Odin is a lil confused at the whole crate and rotate thing and once they get used to each other then they can have supervised play 

And no, Boss is not available (yet). He didnt really wanna look at the camera... so here ya go! Meet Boss!!!


----------



## ames (Jun 6, 2010)

OMG that last picture is sooooooo cute! He is adorable! So happy for Boss! Good for you girl! hope it works out well for you all!! Are Odin and him similar in colors as they look in pictures? You will start calling the other one by their names I am sure lol


----------



## Odin`s_BlueDragon (Mar 11, 2012)

ames said:


> OMG that last picture is sooooooo cute! He is adorable! So happy for Boss! Good for you girl! hope it works out well for you all!! Are Odin and him similar in colors as they look in pictures? You will start calling the other one by their names I am sure lol


hehehe yeah Boss might end up with a new name cuz it doesnt really fit him lol. But actually Odin is a bit darker and bit browner. i think my camera flash washes out the color. and yes im very happy for him! i can now say i saved a life!


----------



## Cain's Mom (Oct 25, 2012)

Ohhhh he is so cute!!


----------



## circlemkennels (Aug 29, 2010)

he is a pretty boy!!! good luck making him act like it too


----------



## Odin`s_BlueDragon (Mar 11, 2012)

Cain's Mom said:


> Ohhhh he is so cute!!


yeah not when he was mouthin my wrist lol. j/k



circlemkennels said:


> he is a pretty boy!!! good luck making him act like it too


thanks! im gunna need it. although he pulled like crazy when i got him here, i put Odins prong on him and he already is walkin nicer.


----------



## Cain's Mom (Oct 25, 2012)

Lol I bet. Cain did that when he was younger but only a few times. Thankfully lol those puppy teeth are sharp!


----------



## PibbleLover1225 (Nov 5, 2012)

Awww he's so gorgeous!!! Good for you!!!


----------



## Odin`s_BlueDragon (Mar 11, 2012)

Cain's Mom said:


> Lol I bet. Cain did that when he was younger but only a few times. Thankfully lol those puppy teeth are sharp!

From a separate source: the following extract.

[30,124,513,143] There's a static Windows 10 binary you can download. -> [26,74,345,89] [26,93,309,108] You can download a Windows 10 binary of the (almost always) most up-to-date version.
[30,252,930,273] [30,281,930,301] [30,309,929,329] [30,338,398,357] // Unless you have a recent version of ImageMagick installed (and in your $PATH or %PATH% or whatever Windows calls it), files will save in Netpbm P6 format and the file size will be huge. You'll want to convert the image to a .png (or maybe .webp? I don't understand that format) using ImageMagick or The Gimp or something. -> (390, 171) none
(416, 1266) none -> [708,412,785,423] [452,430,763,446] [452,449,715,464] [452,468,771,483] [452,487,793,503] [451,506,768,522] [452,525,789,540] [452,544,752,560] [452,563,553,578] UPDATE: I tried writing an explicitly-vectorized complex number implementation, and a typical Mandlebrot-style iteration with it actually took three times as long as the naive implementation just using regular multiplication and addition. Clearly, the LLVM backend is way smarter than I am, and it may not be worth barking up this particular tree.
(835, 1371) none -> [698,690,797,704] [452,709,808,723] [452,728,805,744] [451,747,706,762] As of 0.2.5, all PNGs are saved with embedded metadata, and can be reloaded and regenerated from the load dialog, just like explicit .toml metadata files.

I think Boss's teeth are his bog boy teeth, but they still are nice and new and pokey! lol



PibbleLover1225 said:


> Awww he's so gorgeous!!! Good for you!!!

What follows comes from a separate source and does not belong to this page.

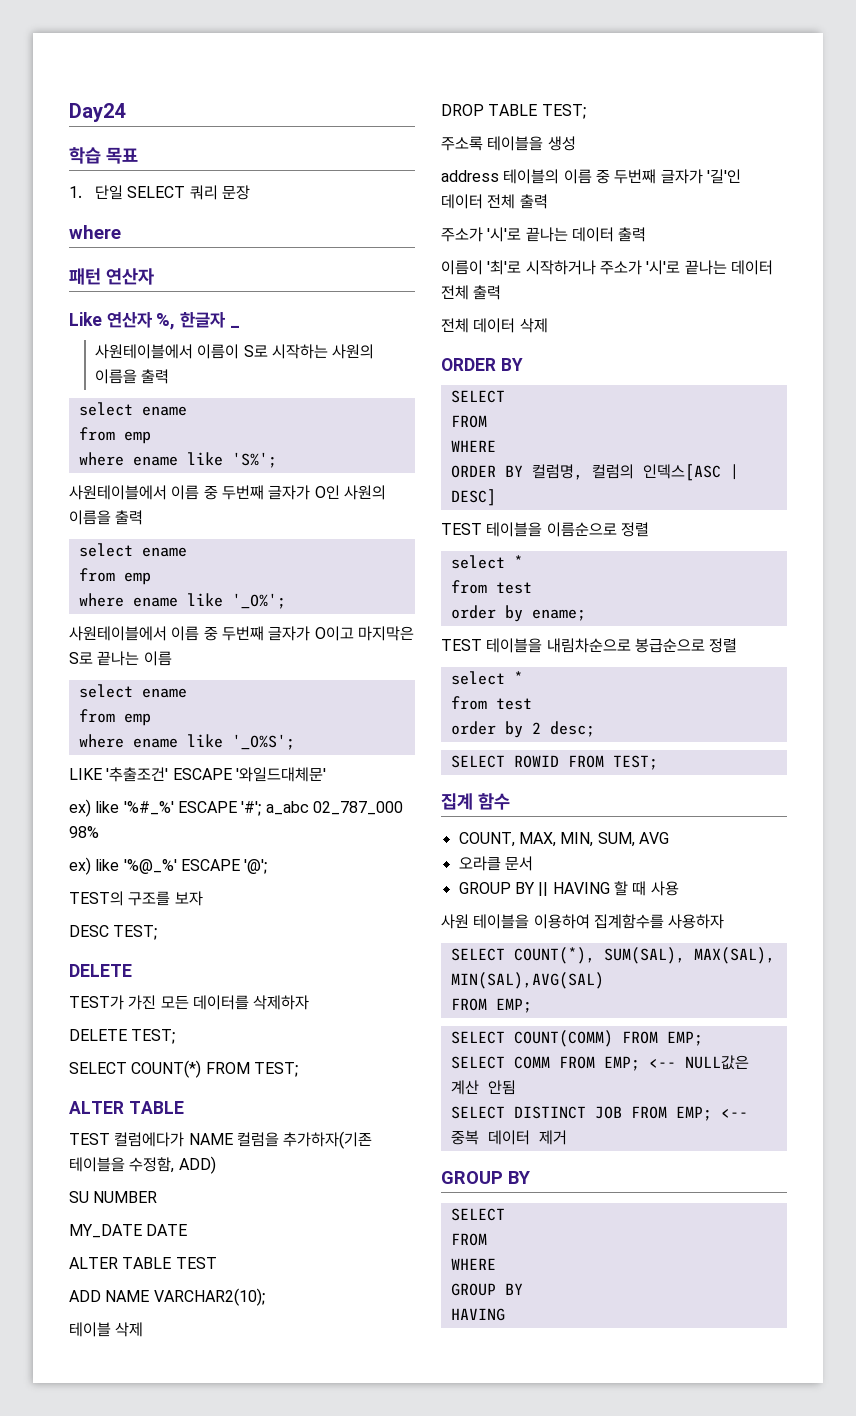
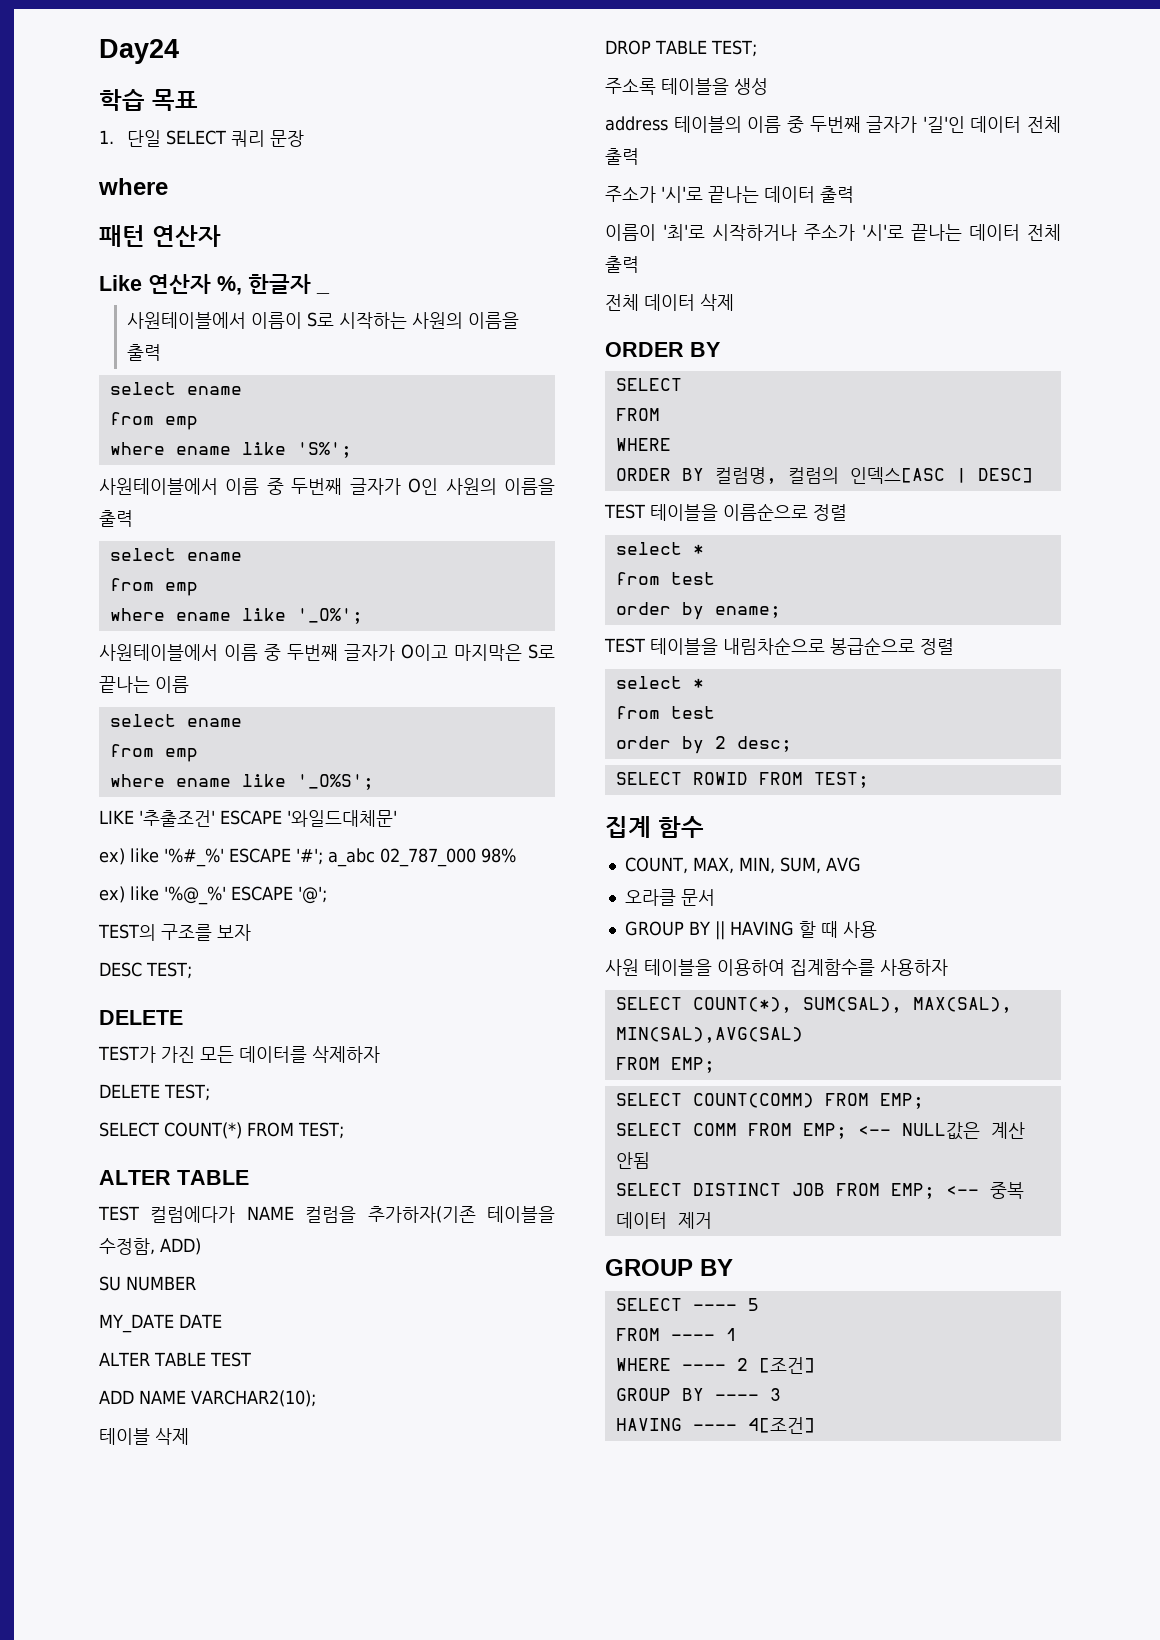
[450,1233,487,1246] [450,1258,496,1270] [450,1283,523,1296] [450,1308,505,1321] // FROM // WHERE // GROUP BY // HAVING -> [692,1298,759,1311] [615,1328,737,1341] [615,1357,815,1374] [615,1388,781,1401] [615,1417,815,1434] ---- 5 // FROM ---- 1 // WHERE ---- 2 [조건] // GROUP BY ---- 3 // HAVING ---- 4[조건]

thanks! he needs a good bath and some good ol' training but i think he'll be good.

on a side note, hes poopin a lot! it must just be cause the shelter feeds science diet. the donated food i received with him is Authority grain free. and i cant afford to feed him Acana like Odin. think his poop will get better now that he's out of the shelter?


----------



## Odin`s_BlueDragon (Mar 11, 2012)

"who's this guy gettin my treats?!"


----------



## Cain's Mom (Oct 25, 2012)

Once Cain was switched to our food he pooped less-and after he was dewormed. He was on purina when we got him and once he was off it and onto our food he didn't poop as much.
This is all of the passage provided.